* Data for this exercise
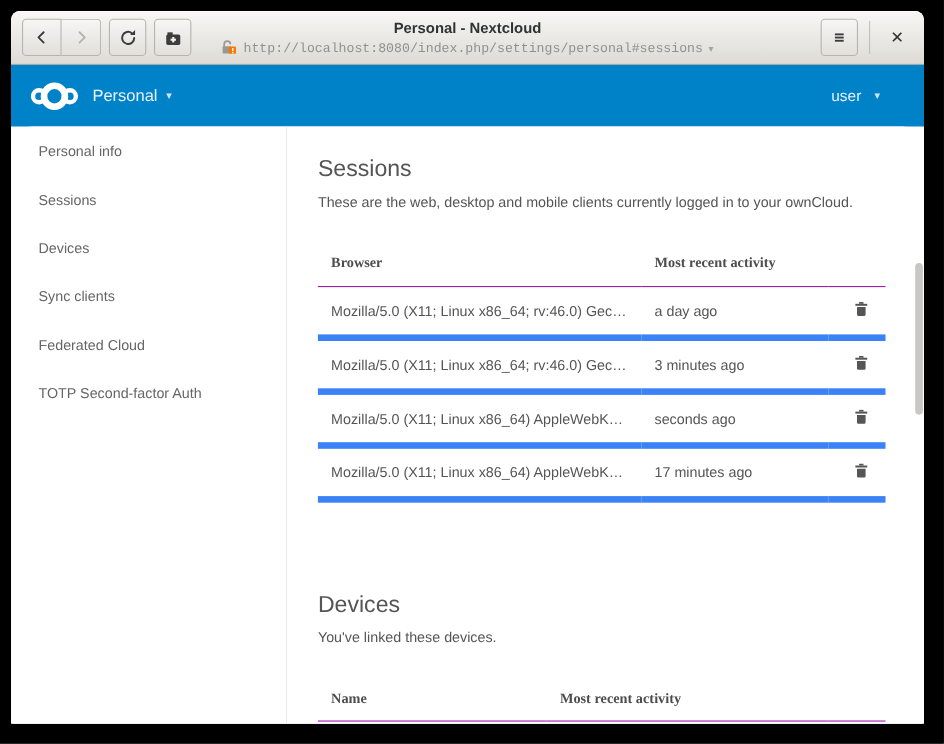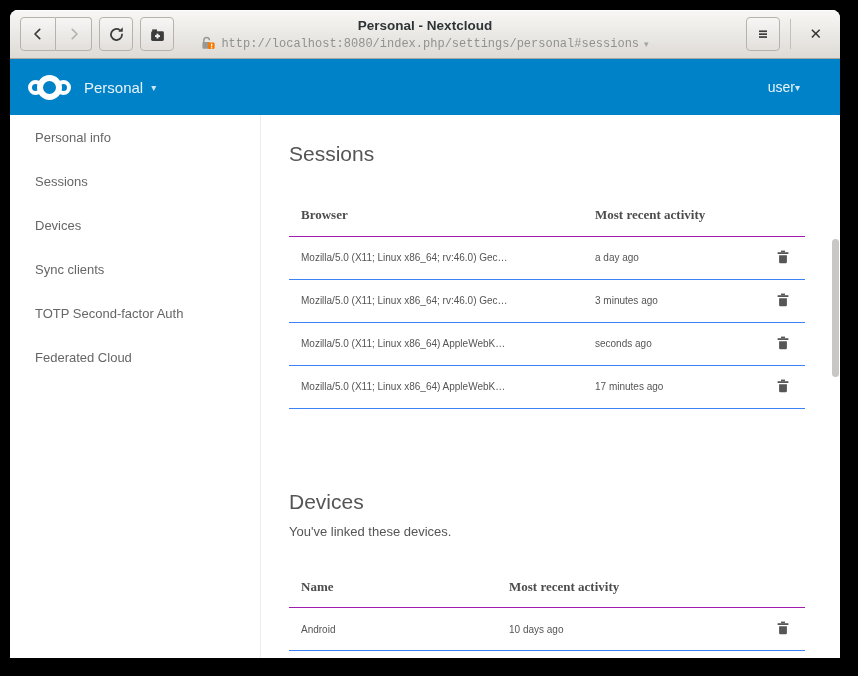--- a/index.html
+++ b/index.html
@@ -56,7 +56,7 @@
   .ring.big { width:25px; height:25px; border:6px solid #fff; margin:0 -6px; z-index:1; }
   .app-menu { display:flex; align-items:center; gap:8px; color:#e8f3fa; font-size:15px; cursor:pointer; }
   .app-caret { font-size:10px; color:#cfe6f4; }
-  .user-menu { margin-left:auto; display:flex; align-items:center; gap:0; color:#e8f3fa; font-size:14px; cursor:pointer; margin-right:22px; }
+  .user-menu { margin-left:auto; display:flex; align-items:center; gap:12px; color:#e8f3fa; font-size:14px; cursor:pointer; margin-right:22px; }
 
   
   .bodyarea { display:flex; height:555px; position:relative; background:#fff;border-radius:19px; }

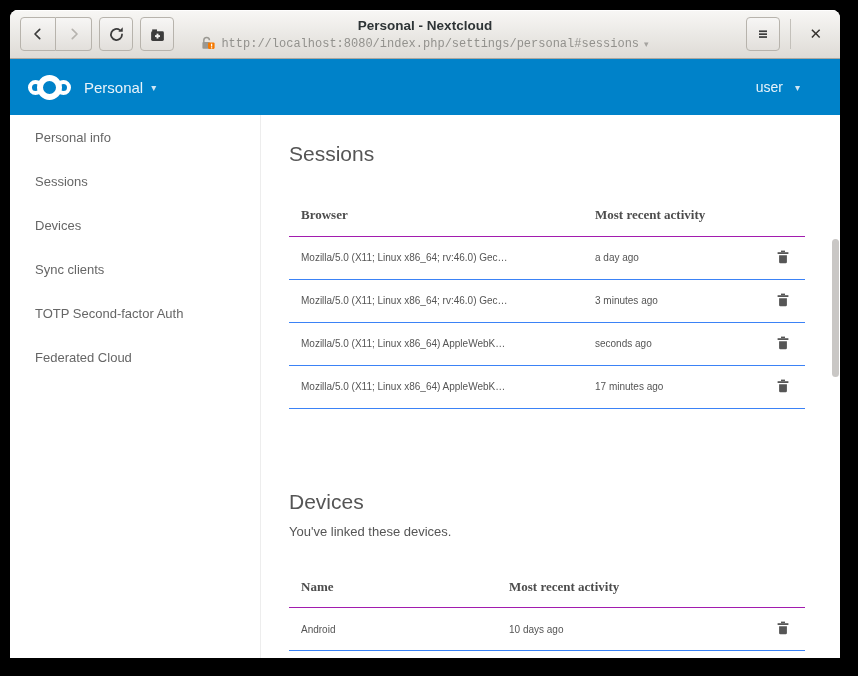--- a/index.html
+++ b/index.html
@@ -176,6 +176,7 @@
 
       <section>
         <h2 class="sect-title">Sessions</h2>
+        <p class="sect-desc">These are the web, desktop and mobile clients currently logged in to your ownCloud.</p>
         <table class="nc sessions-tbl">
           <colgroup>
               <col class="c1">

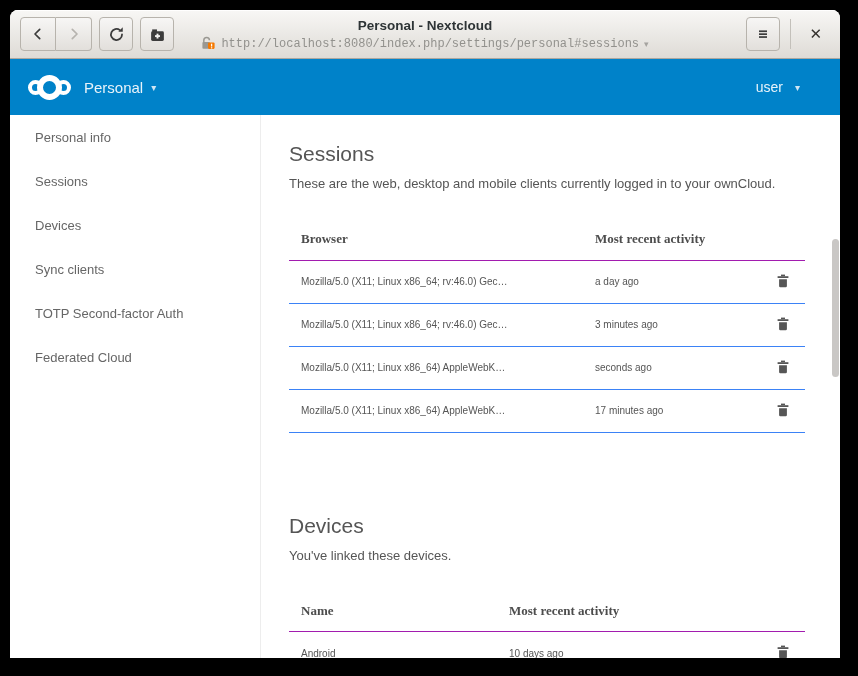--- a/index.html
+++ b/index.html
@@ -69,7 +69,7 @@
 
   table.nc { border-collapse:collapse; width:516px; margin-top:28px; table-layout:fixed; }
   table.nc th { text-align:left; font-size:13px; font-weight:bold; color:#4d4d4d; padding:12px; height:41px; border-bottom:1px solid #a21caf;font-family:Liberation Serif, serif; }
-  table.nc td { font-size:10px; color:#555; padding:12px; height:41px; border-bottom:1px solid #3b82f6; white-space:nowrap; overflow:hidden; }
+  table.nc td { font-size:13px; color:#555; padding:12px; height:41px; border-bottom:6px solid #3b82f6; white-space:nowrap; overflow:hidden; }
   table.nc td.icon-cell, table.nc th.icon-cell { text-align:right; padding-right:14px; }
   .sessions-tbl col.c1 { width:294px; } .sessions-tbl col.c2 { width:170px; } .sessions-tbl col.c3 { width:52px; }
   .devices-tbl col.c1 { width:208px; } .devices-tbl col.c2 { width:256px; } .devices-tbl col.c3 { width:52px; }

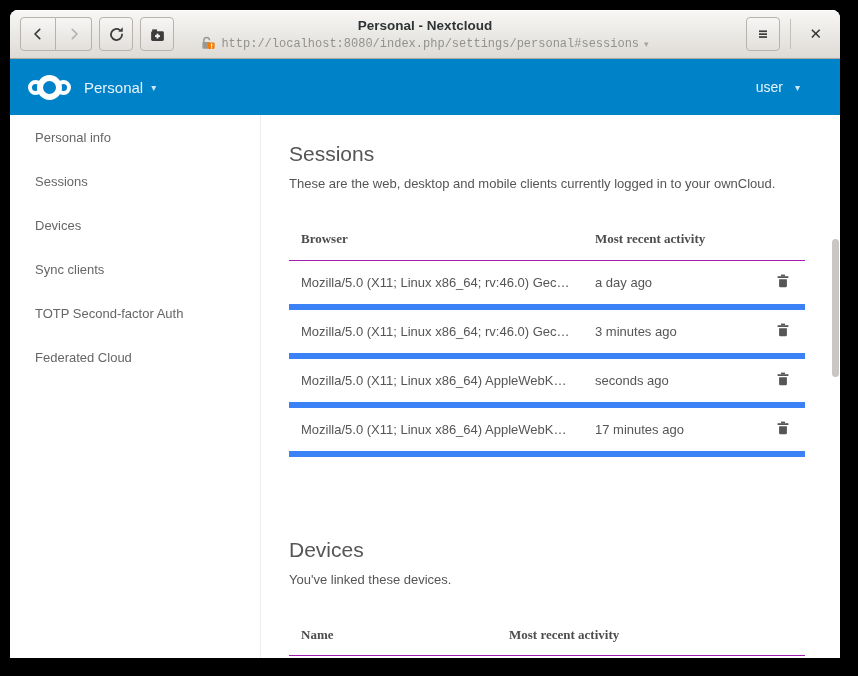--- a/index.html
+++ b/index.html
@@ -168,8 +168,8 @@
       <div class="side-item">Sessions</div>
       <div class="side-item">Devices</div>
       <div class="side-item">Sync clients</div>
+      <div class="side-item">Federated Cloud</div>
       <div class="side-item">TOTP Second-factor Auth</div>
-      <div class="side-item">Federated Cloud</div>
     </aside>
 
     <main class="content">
--
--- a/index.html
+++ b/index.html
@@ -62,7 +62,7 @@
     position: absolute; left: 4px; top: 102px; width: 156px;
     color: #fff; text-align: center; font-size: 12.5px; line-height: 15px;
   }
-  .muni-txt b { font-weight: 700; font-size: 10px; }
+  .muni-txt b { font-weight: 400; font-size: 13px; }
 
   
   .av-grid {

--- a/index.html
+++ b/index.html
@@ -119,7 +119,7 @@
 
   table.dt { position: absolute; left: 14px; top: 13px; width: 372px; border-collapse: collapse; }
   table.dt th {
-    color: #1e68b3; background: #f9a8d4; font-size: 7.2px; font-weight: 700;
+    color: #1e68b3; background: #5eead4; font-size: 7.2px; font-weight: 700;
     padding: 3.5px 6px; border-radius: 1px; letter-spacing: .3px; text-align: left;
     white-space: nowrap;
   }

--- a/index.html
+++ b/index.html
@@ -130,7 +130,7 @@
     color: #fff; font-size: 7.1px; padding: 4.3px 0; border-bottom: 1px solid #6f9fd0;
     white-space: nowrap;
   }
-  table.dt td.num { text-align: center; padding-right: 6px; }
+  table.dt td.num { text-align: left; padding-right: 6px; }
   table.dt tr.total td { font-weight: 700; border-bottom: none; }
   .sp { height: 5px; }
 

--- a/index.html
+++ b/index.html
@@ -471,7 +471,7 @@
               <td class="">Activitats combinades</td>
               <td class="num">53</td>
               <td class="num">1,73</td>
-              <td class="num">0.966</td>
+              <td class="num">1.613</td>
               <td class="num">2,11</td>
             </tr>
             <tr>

* What needs to be done
Using the records above, restate word for word the lines from the one with "left; padding-right: 6px;" through the one with "-471,7 +471,7 @@", both included.

* Task response
+  table.dt td.num { text-align: left; padding-right: 6px; }
   table.dt tr.total td { font-weight: 700; border-bottom: none; }
   .sp { height: 5px; }
 

--- a/index.html
+++ b/index.html
@@ -471,7 +471,7 @@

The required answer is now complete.